(Screenshot and code edit data)
^^^^^^^^

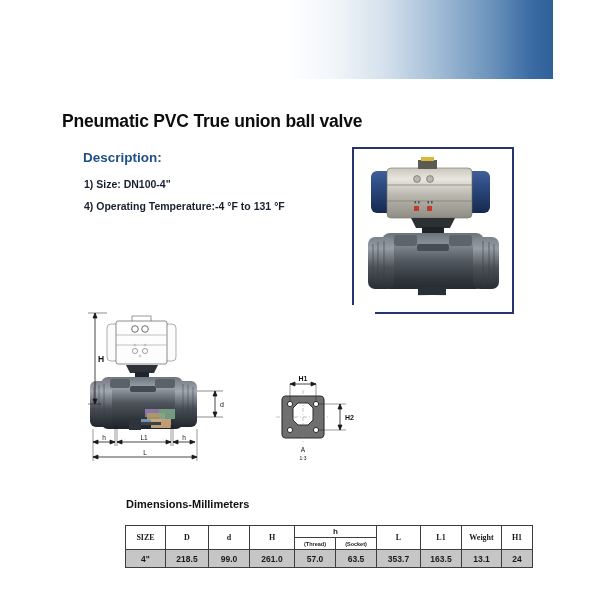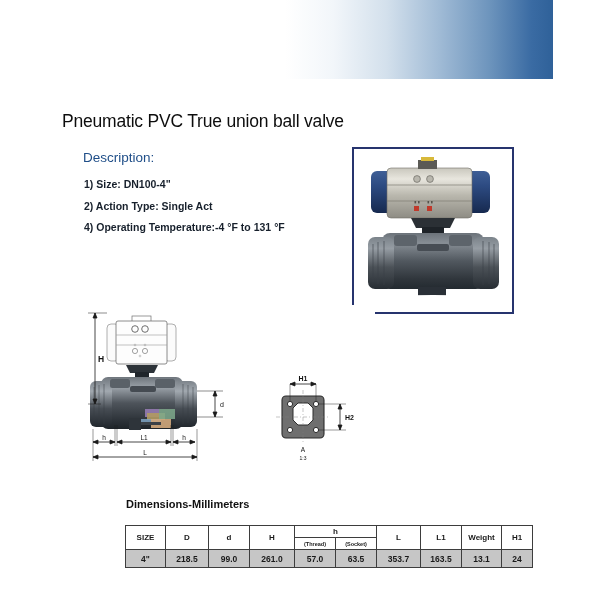--- a/index.html
+++ b/index.html
@@ -36,7 +36,7 @@
     left: 62px;
     top: 111px;
     font-size: 17.5px;
-    font-weight: normal;
+    font-weight: bold;
     color: #0d0d0d;
     letter-spacing: -0.2px;
     white-space: nowrap;

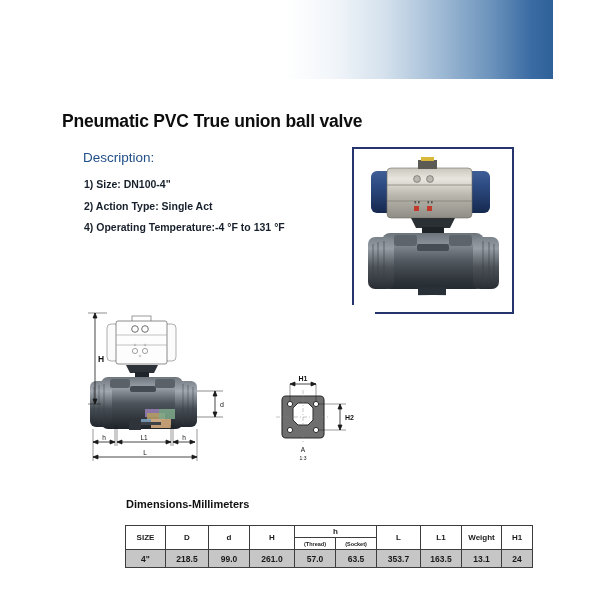--- a/index.html
+++ b/index.html
@@ -48,7 +48,7 @@
     left: 83px;
     top: 150px;
     font-size: 13.5px;
-    font-weight: normal;
+    font-weight: bold;
     color: #1f4e88;
     white-space: nowrap;
   }

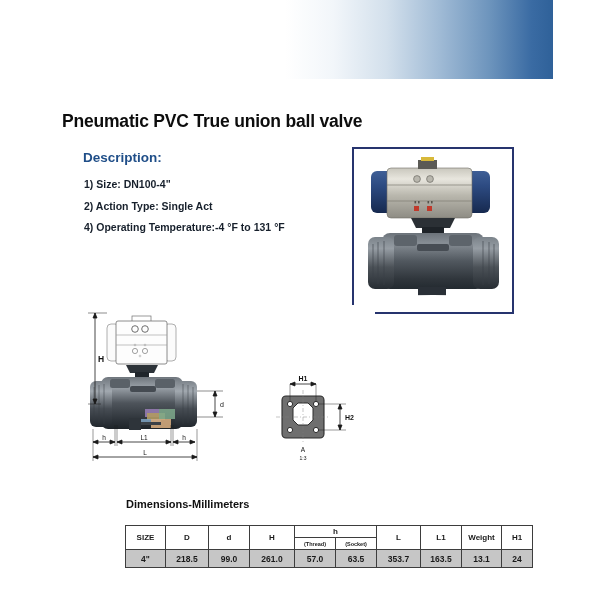--- a/index.html
+++ b/index.html
@@ -170,7 +170,6 @@
   <div class="desc-heading">Description:</div>
   <div class="desc-list">
     <div class="desc-item">1) Size: DN100-4"</div>
-    <div class="desc-item">2) Action Type: Single Act</div>
     <div class="desc-item">4) Operating Temperature:-4 °F to 131 °F</div>
   </div>
 

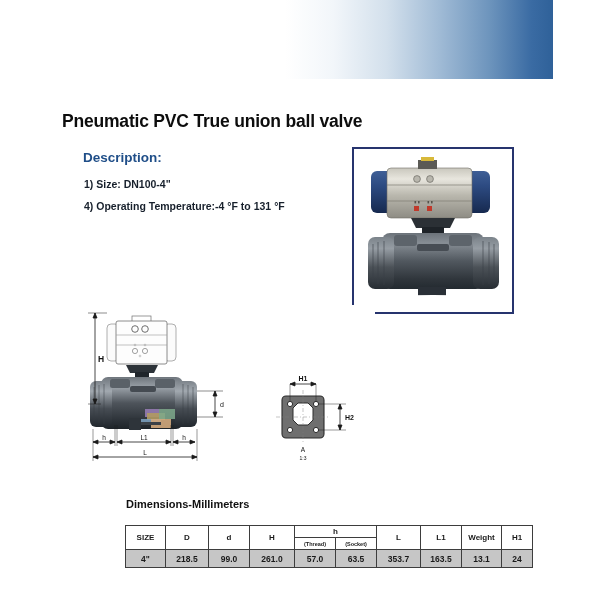--- a/index.html
+++ b/index.html
@@ -136,6 +136,7 @@
   }
   table.dim-table thead th.tall {
     height: 22px;
+    font-family: Liberation Serif, serif;
   }
   table.dim-table thead th.sub {
     font-size: 5.5px;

^^^^^^^^

[TASK DESCRIPTION] For this exercise, transcribe the entries above exactly, without any pictures.

[ANSWER BOX]
--- a/index.html
+++ b/index.html
@@ -36,7 +36,7 @@
     left: 62px;
     top: 111px;
     font-size: 17.5px;
-    font-weight: normal;
+    font-weight: bold;
     color: #0d0d0d;
     letter-spacing: -0.2px;
     white-space: nowrap;

--- a/index.html
+++ b/index.html
@@ -48,7 +48,7 @@
     left: 83px;
     top: 150px;
     font-size: 13.5px;
-    font-weight: normal;
+    font-weight: bold;
     color: #1f4e88;
     white-space: nowrap;
   }

--- a/index.html
+++ b/index.html
@@ -170,7 +170,6 @@
   <div class="desc-heading">Description:</div>
   <div class="desc-list">
     <div class="desc-item">1) Size: DN100-4"</div>
-    <div class="desc-item">2) Action Type: Single Act</div>
     <div class="desc-item">4) Operating Temperature:-4 °F to 131 °F</div>
   </div>
 

--- a/index.html
+++ b/index.html
@@ -136,6 +136,7 @@
   }
   table.dim-table thead th.tall {
     height: 22px;
+    font-family: Liberation Serif, serif;
   }
   table.dim-table thead th.sub {
     font-size: 5.5px;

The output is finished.